Input:
* * * *

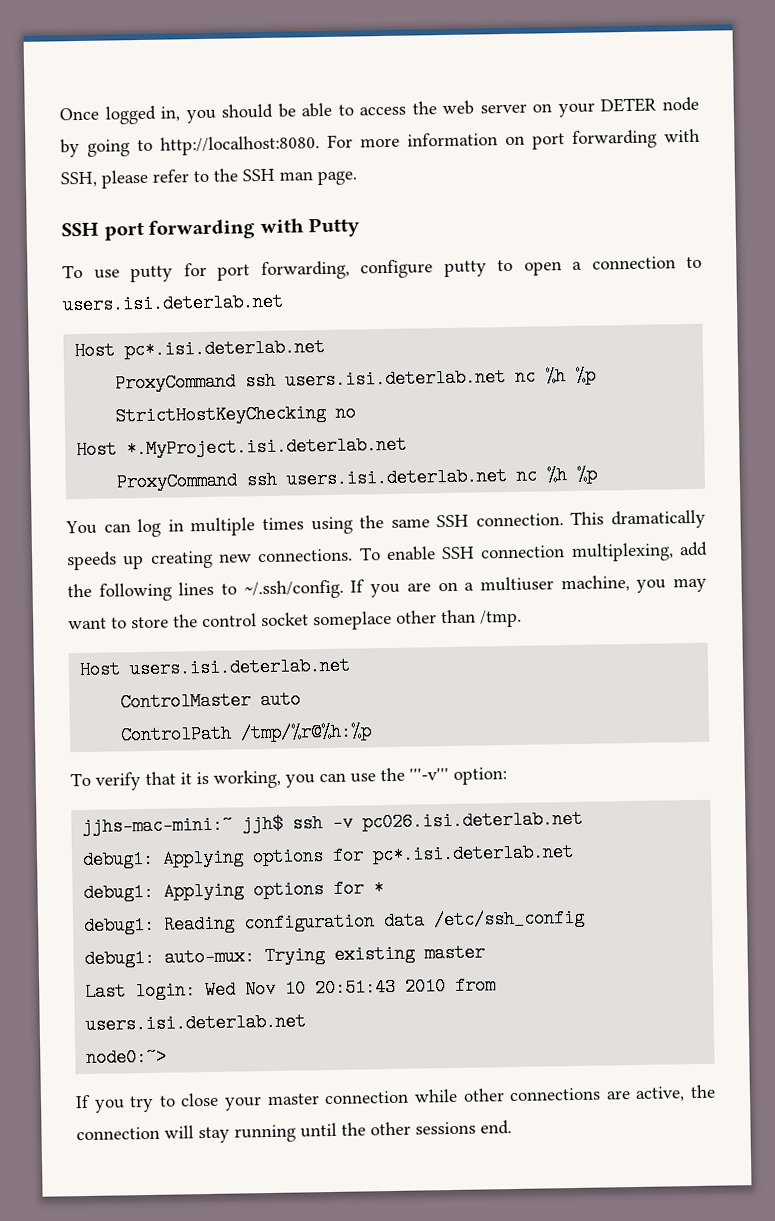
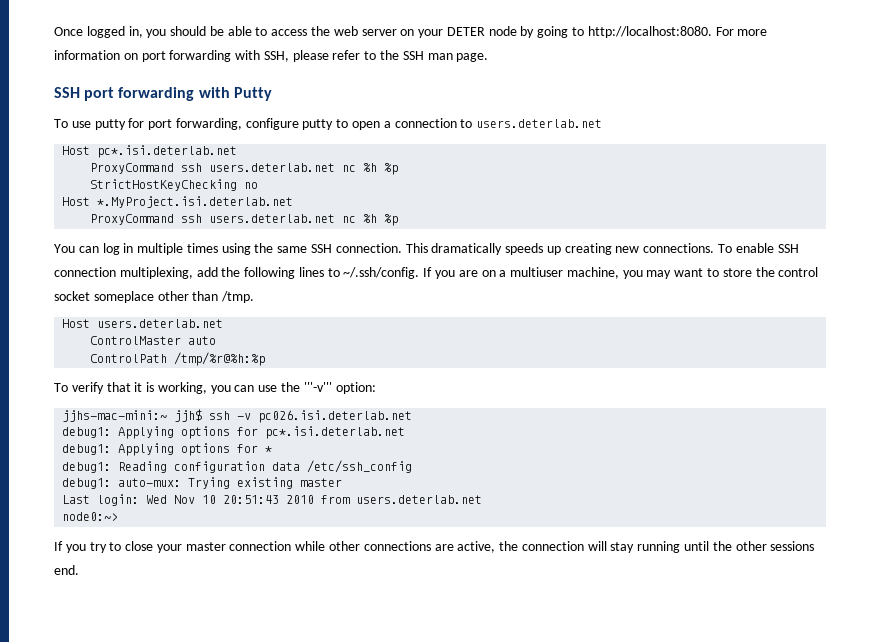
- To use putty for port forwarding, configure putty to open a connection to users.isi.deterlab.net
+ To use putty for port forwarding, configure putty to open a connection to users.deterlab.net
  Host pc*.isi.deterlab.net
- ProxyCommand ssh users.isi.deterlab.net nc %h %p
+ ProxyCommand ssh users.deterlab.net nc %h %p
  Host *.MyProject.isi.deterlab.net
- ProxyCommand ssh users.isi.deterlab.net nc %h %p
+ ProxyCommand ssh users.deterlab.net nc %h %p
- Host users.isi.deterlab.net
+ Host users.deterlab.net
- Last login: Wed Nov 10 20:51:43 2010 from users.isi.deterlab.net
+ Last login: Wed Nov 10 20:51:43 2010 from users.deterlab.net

* * * *

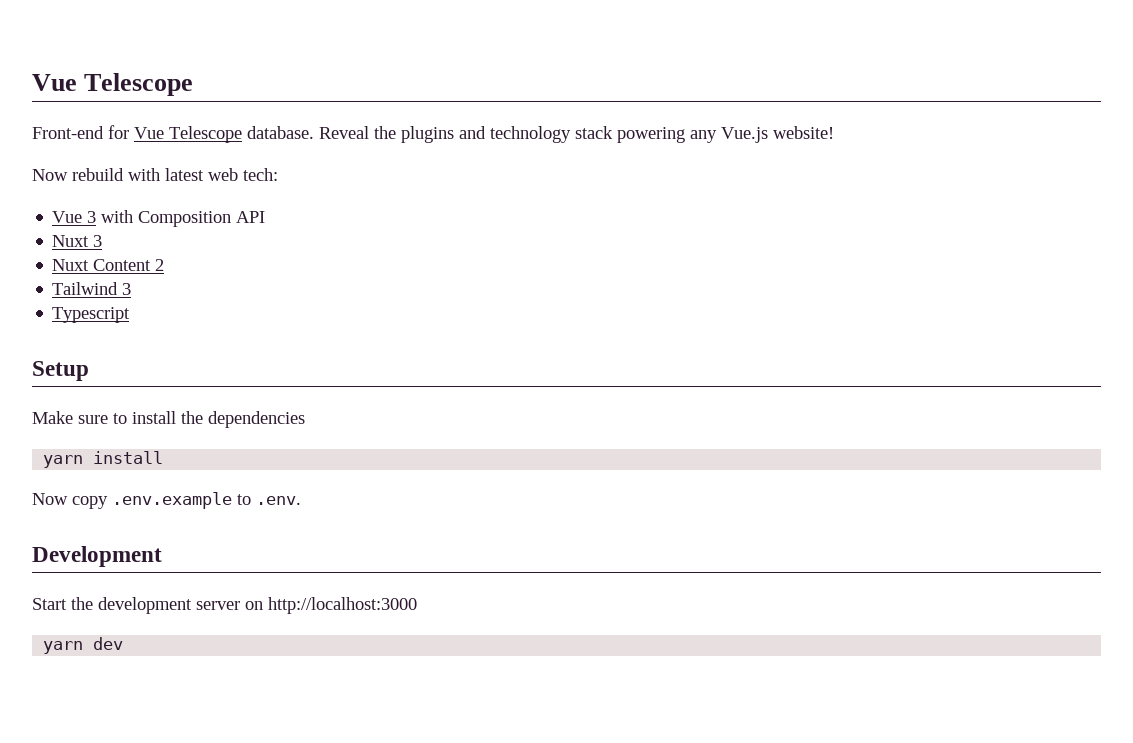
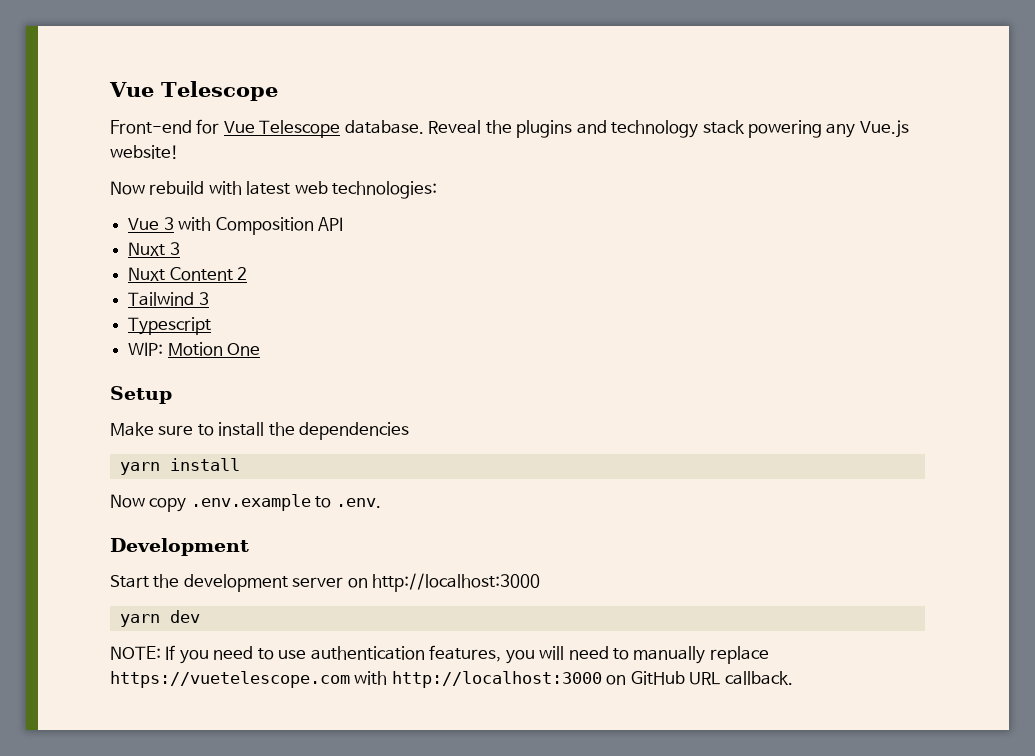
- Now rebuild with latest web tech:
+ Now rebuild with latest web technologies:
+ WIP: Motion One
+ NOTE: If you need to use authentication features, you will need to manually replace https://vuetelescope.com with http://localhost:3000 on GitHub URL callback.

* * * *

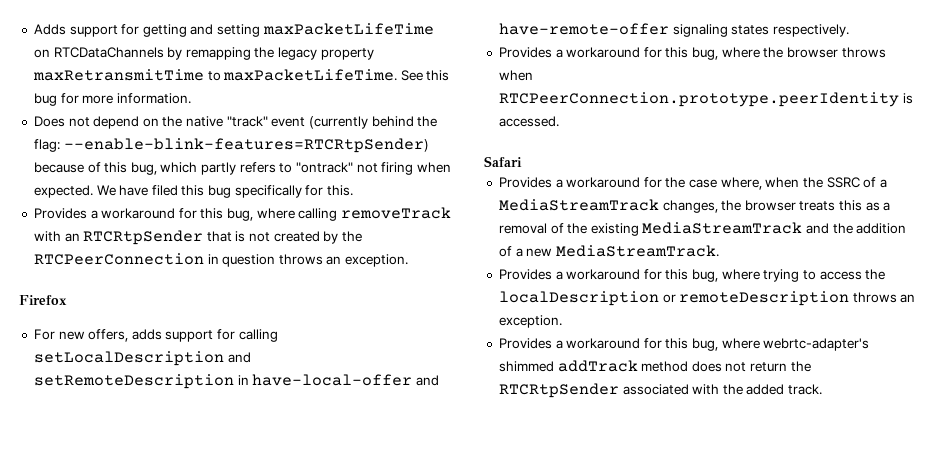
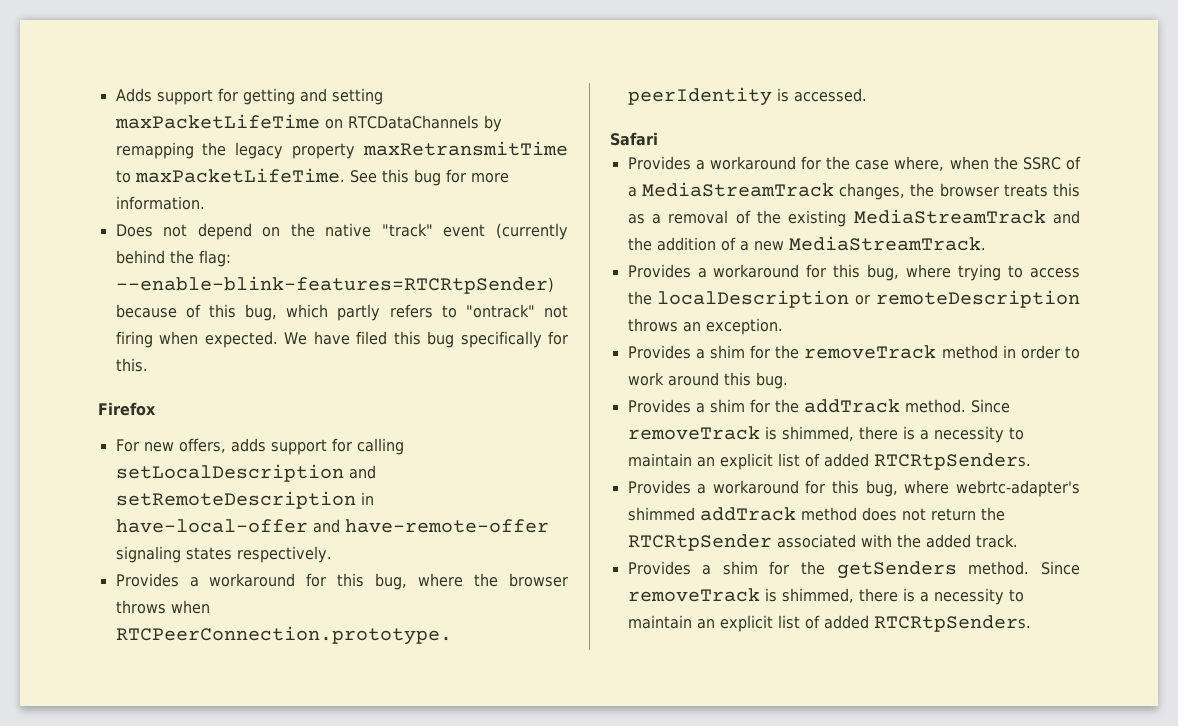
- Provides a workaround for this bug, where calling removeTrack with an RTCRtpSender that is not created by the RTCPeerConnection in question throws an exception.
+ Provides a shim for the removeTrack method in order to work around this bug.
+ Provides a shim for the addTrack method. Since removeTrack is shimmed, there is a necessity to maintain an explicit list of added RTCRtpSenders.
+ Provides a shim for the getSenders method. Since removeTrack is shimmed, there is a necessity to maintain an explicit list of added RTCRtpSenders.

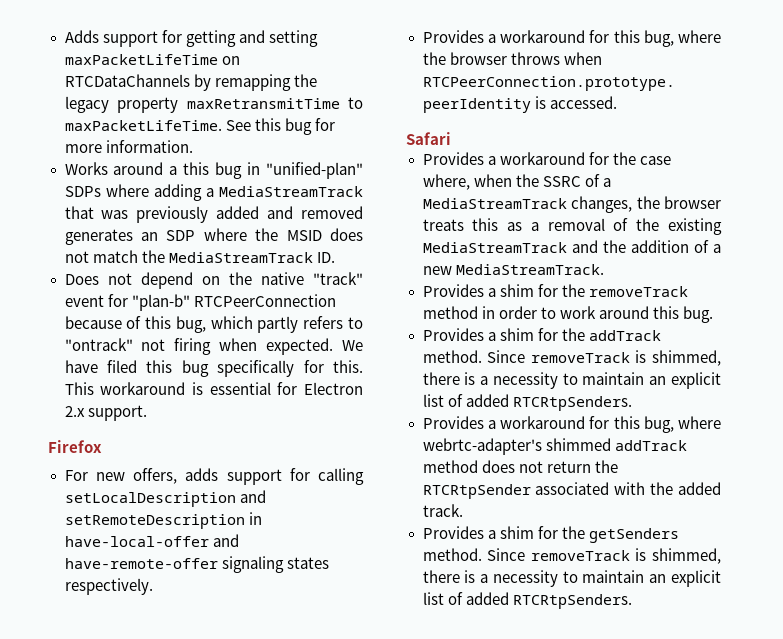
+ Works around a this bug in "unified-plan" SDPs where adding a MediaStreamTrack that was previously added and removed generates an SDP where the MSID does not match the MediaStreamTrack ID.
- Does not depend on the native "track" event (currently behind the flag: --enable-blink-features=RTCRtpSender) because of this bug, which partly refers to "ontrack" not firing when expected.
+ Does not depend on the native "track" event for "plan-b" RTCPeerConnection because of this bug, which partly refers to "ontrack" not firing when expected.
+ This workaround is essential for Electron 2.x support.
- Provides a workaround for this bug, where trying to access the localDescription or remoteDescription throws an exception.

* * * *

Whenever a line in the records contains the word "there", copy that line.

Answer below:
+ Provides a shim for the addTrack method. Since removeTrack is shimmed, there is a necessity to maintain an explicit list of added RTCRtpSenders.
+ Provides a shim for the getSenders method. Since removeTrack is shimmed, there is a necessity to maintain an explicit list of added RTCRtpSenders.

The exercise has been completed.